Re: [Rd] Wish list

From: Robert Gentleman <>
Date: Mon 01 Jan 2007 - 18:37:09 GMT

Gabor Grothendieck wrote:
> On 1/1/07, Duncan Murdoch <> wrote:

>> A few comments thrown in, and some general comments at the bottom.
>> On 1/1/2007 1:28 AM, Gabor Grothendieck wrote:
>>> This is my 2007 New Year wishlist for R features:
>>> 1. Matrix Multiplication
>>>    Enhance matrix multiplication to work with multidimensional
>>>    arrays such that the last dimension of the first multiplicand
>>>    must equal the first dimension of the second.

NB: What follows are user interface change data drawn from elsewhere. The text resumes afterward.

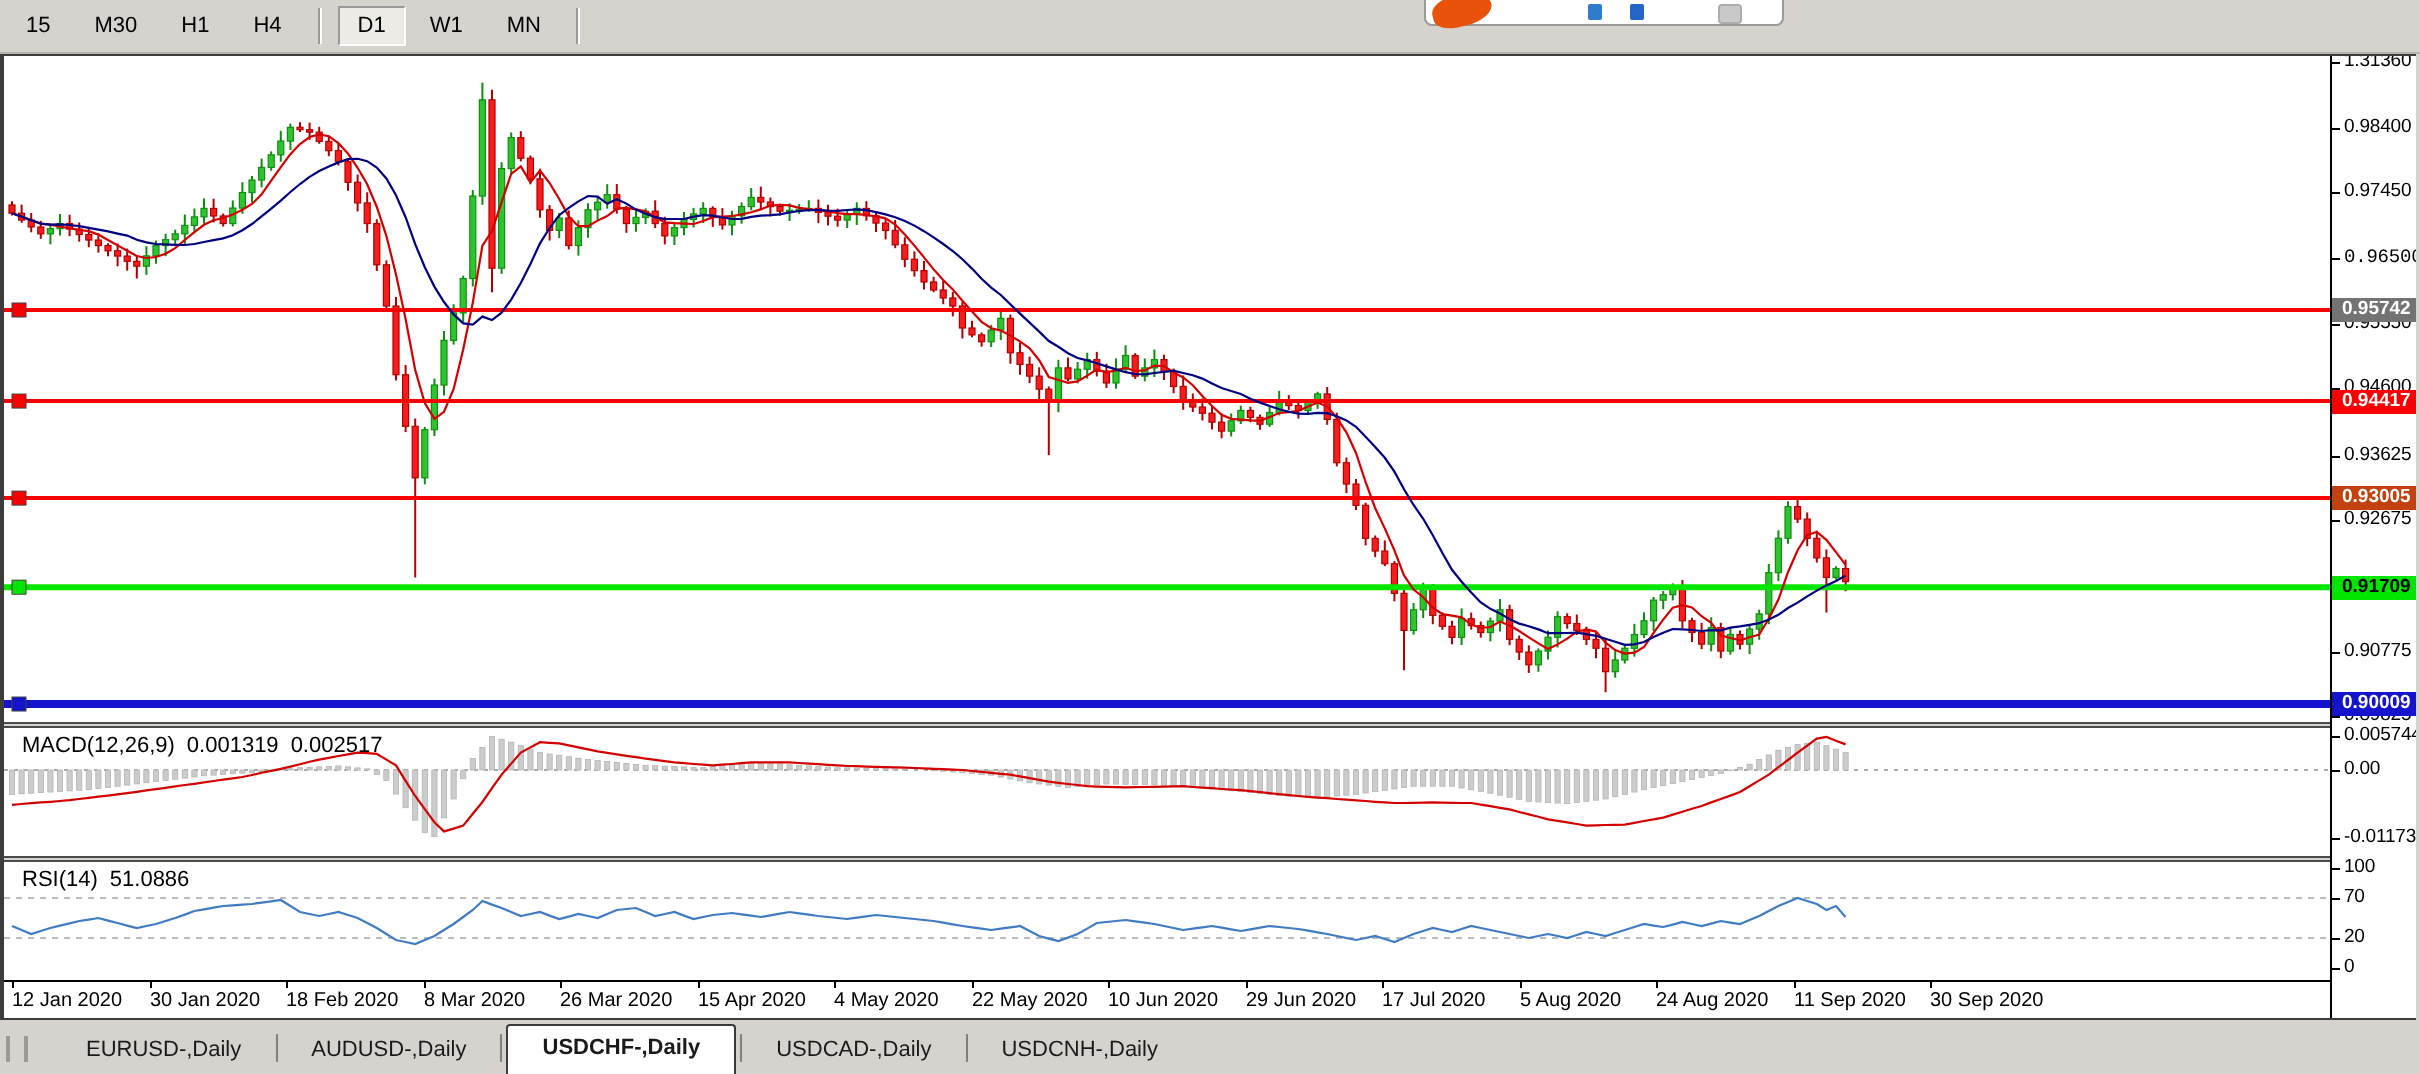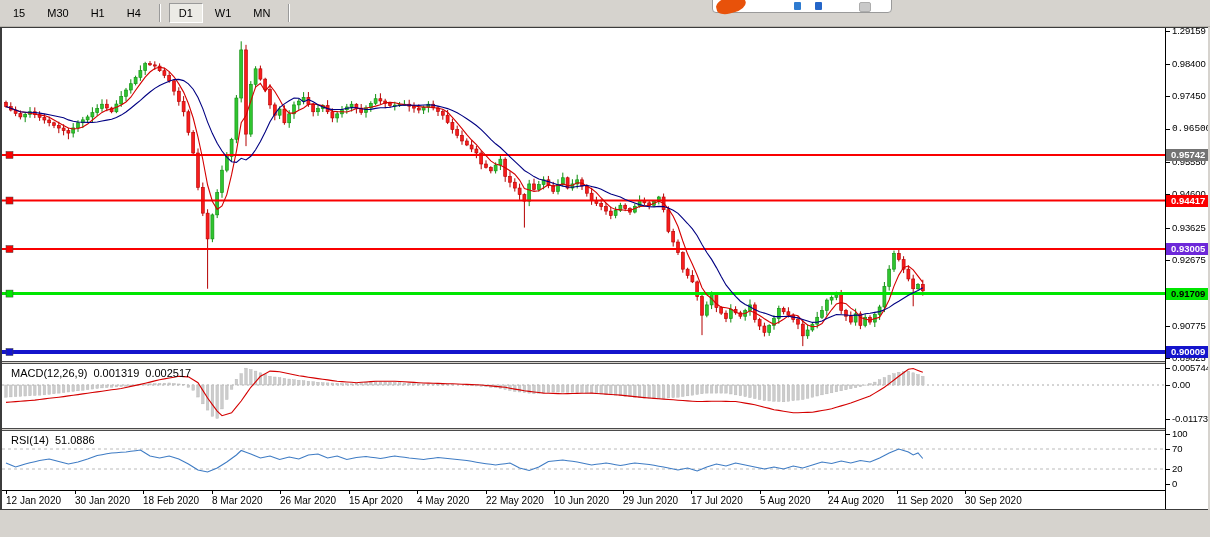"1.29159" div.axis-label { text: 1.29159 -> 1.31360 }
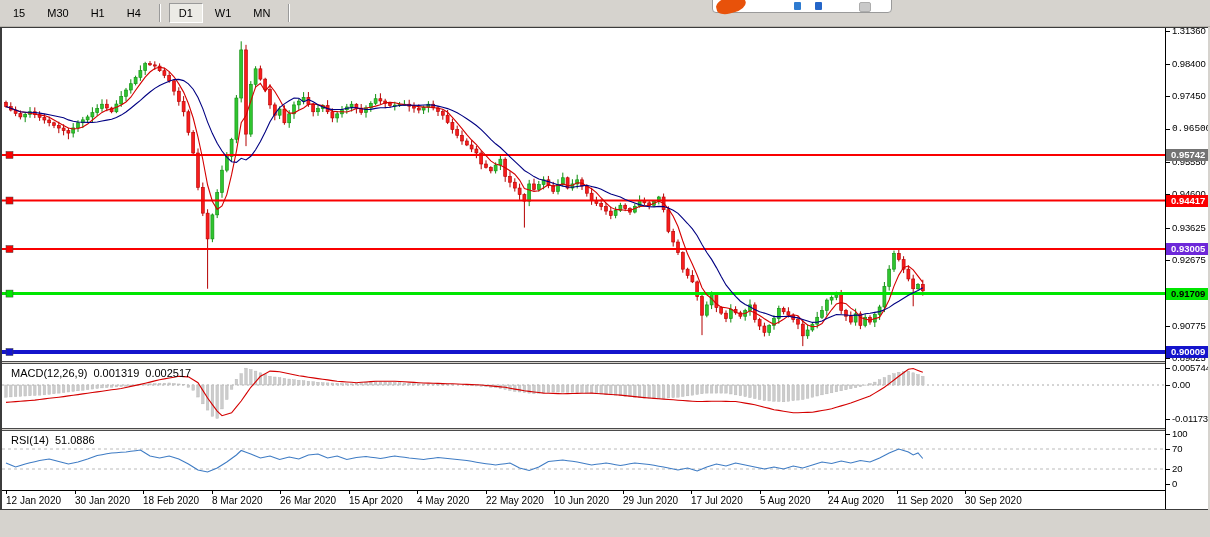"0.93005" div.axis-badge { background: #6d28d9 -> #c2410c }
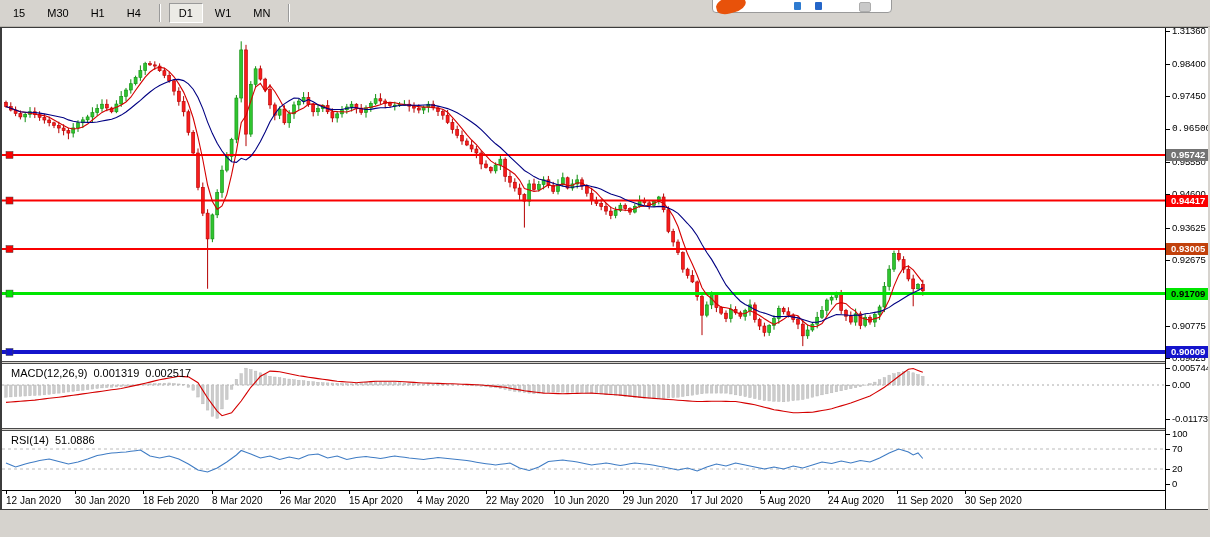"EURUSD-,Daily" div.tabbar { html: none -> <div> <div></div> <div>EURUSD-,Daily</div> <div></div> <div>AUDUSD-,Daily</div> <div></div> <div>USDCHF-,Daily</div> <div></div> <div>USDCAD-,Daily</div> <div></div> <div>USDCNH-,Daily</div> </div> }
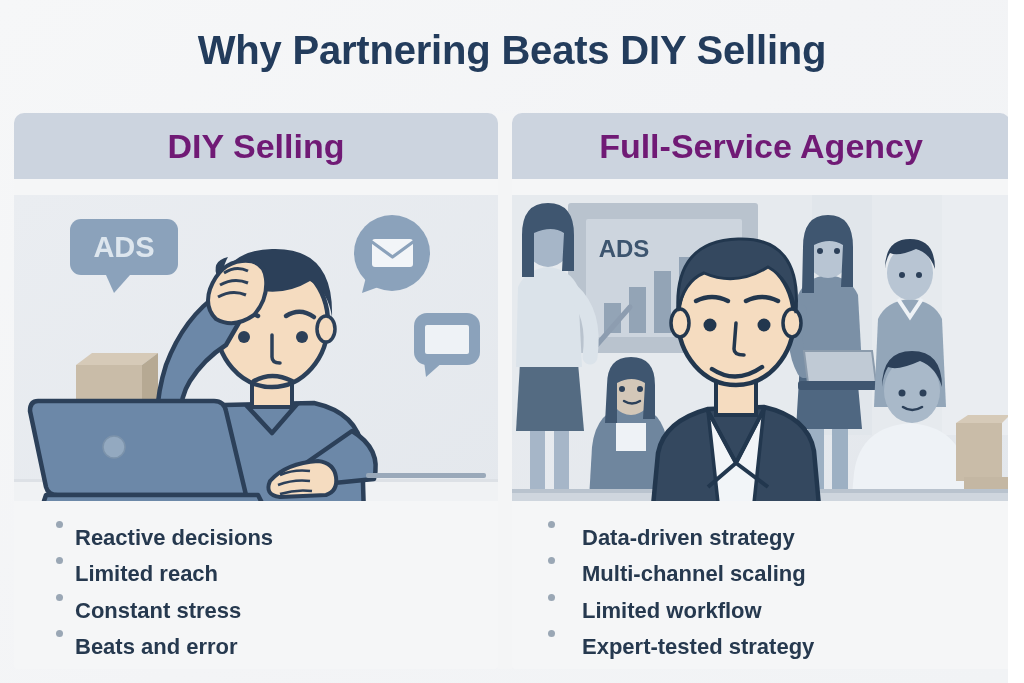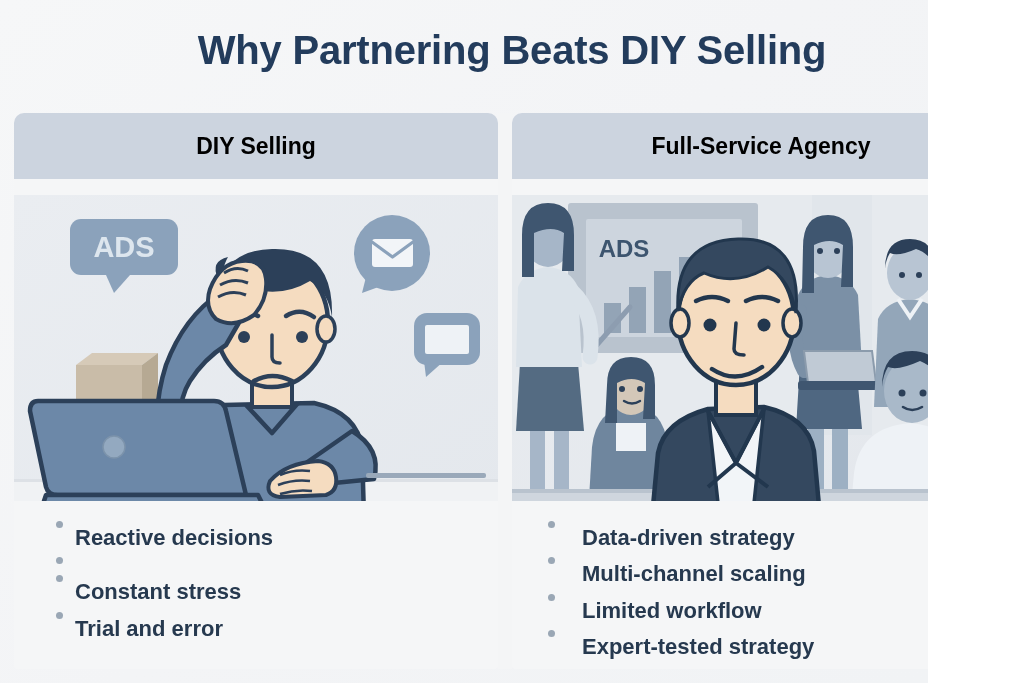"Why Partnering Beats DIY Selling" #canvas { width: 928px -> 1008px }
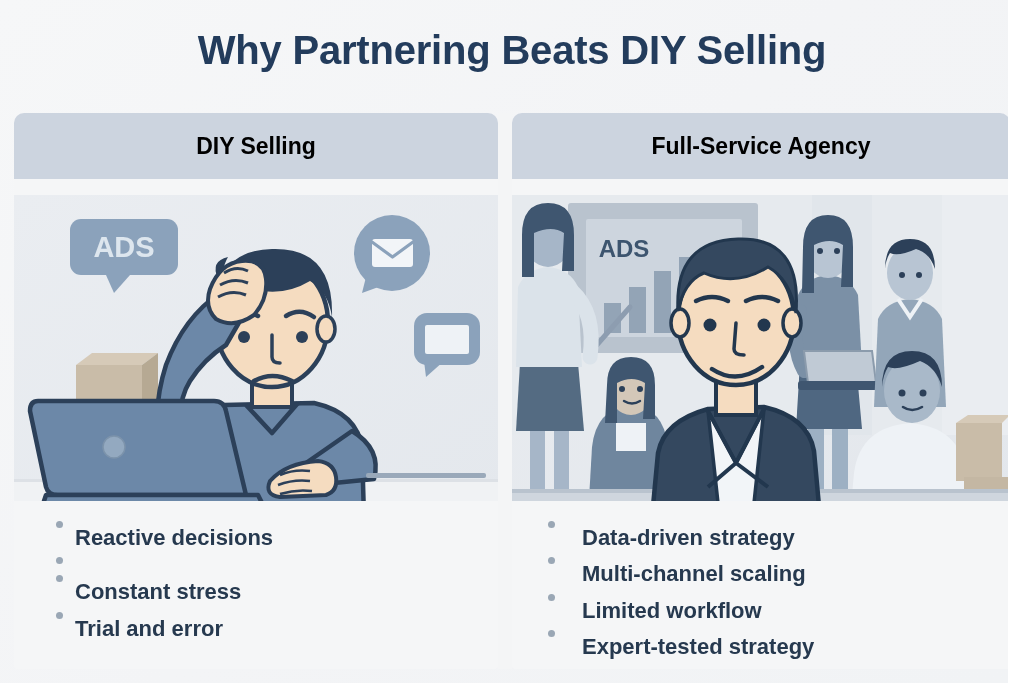"DIY Selling" .panel-header-text { color: #000000 -> #701a75; font-size: 23px -> 34px }
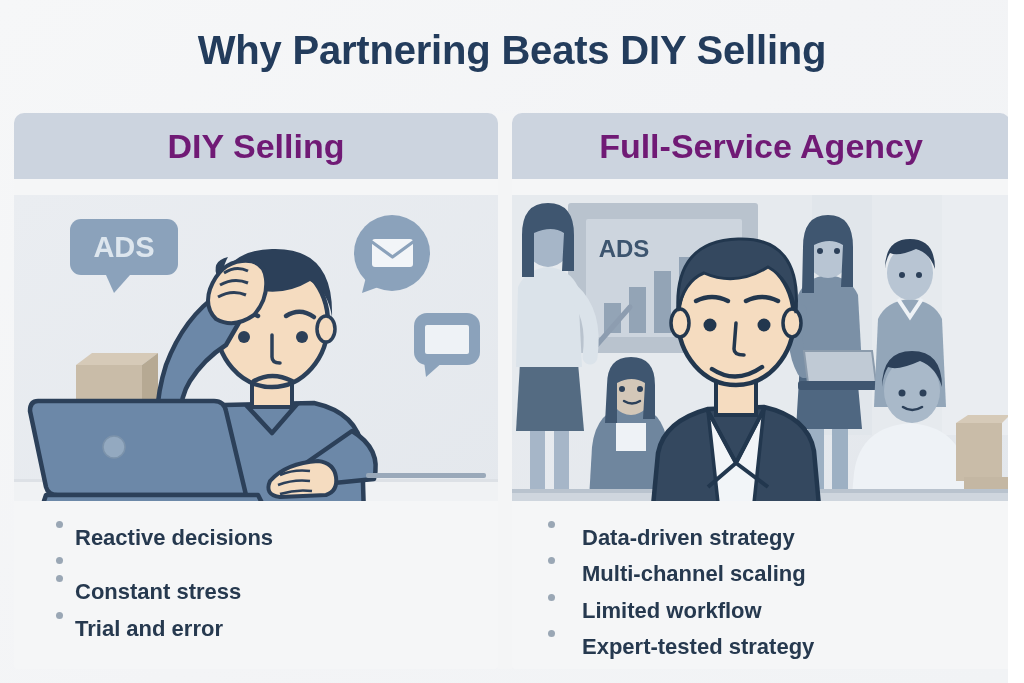"Limited reach" span.bullet-text { html: none -> <span>Limited reach</span> }
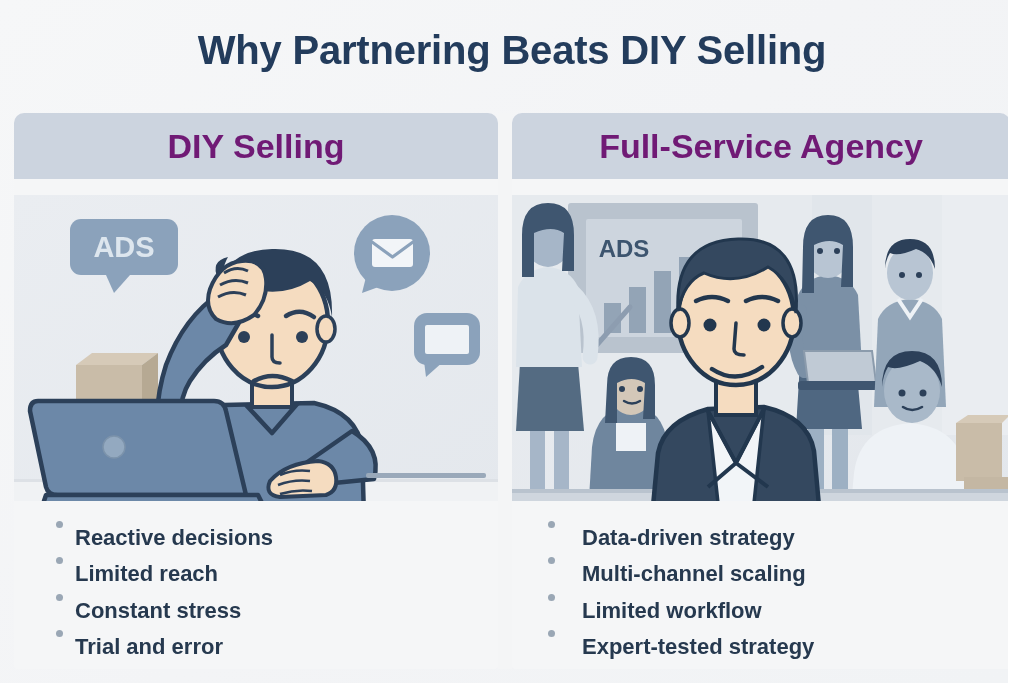"Trial and error" span.bullet-text { text: Trial -> Beats }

See:
>>> 2. Grid
>>>    - logical-valued function as first arg of grid.edit
>>>    - transparency under Windows (not sure if this involves grid
>>>      or just the Windows graphics device)
>>>    - shading patterns
>>>    - more interactivity features
>>>    - safe way to get name of a grid object, e.g.
>>>         names.vpPath <- names.viewport <- function(x) x$name
>>>    - safe way to get children of a grid object
>>>         getChildren.viewport <- function(x) x$children
>>>      and the order; see:
>>>    - facility for using a name, viewport or vpPath interchangably
>>>      so that, for example, any of them can be specified in
>>>      in print.trellis(..., or draw.key(..., vp=...)
>>> 3. Lattice.
>>>    - make panel functions generic
>>>    - allow print.trellis args to be specified in xyplot, etc.
>>>    - shading patterns (once grid implements them)
>>>    - safe way to access lattice:::getStatus and lattice:::updateList
>>>    - allow name, viewport or vpPath to be specified in
>>>      arg of print.trellis (and vp= arg of draw.key?)
>>>    - document parameters, i.e. those output from trellis.par.get()
>>>    - support for groups in histogram
>>> 4. Higher level Windows clipboard functions.
>>>    Since R 2.3.0 R can handle non-text objects
>>> on the Windows clipboard.  We now need some higher
>>> level functionality that makes use of that
>>> to read in non-text from the clipboard.  For
>>> example, one can select a table on an HTML
>>> page in Internet Explorer and invoke copy
>>> and it will copy it to the clipboard in a
>>> non-text format.  If one invokes paste in
>>> Excel, Excel will automatically detect the
>>> non-text format and copy it in the expected
>>> way so that it appears in Excel one table
>>> cell per Excel cell.
>>> However, R does not currently
>>> support this level of integration. (Current
>>> workaround is to paste it into Excel and then copy
>>> it back out of Excel.  Excel will insert tabs between
>>> text that is so copied.)
>> R doesn't have HTML parsing built in, so this would be a fairly major
>> addition.  It's a much better idea to write a package to do this.  If
>> the R clipboard support is missing something that such a package would
>> need, that would be a reasonable addition to R.
>>> 6. Allow attributes to be associated with an environment
>>> variable without having them associated with the environment
>>> itself.  This would allow more powerful inheritance in
>>> the case of subclasses of environment.
>>> See:
>>> and subsequent postings in that thread.  Any package
>>> that uses the list(env = whatever) idiom to define
>>> objects could make use of this.
>> As I said in that thread, this is not a good suggestion.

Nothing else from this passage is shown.